**TASK OBJECTIVE**.
In the records below, tally the lines that contain the word "none" and give only that number.

**DATA UNDER STUDY**.
- Opening Delimiter -
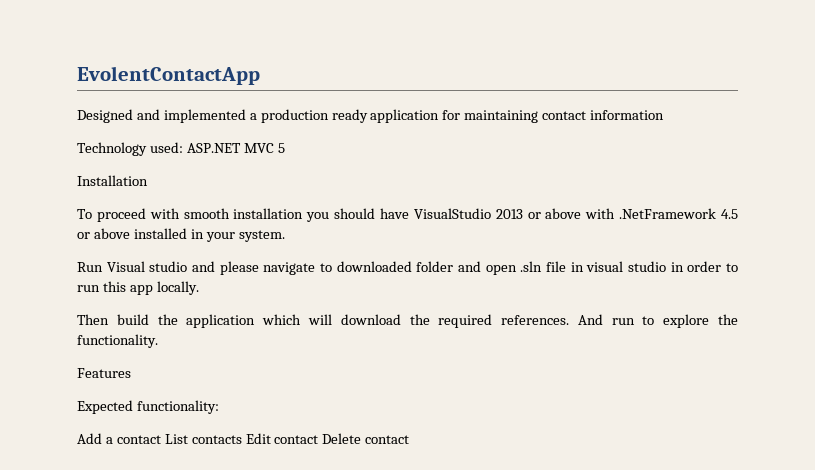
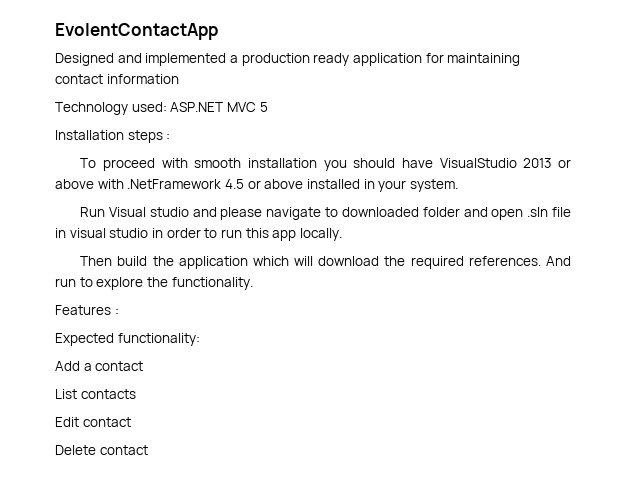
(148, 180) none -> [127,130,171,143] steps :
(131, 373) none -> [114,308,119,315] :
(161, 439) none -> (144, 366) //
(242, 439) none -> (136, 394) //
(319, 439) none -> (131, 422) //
- Closing Delimiter -
- Opening Delimiter -
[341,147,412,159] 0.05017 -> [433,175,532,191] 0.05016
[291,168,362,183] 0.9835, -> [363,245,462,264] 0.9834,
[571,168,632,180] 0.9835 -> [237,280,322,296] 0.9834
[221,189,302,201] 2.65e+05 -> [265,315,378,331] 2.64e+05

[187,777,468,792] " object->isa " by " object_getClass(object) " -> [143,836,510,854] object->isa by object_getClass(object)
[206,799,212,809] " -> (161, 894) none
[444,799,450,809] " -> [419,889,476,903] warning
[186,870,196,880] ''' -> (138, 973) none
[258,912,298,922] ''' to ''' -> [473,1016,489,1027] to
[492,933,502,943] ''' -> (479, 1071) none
- Closing Delimiter -
**WRITTEN REPLY**.
8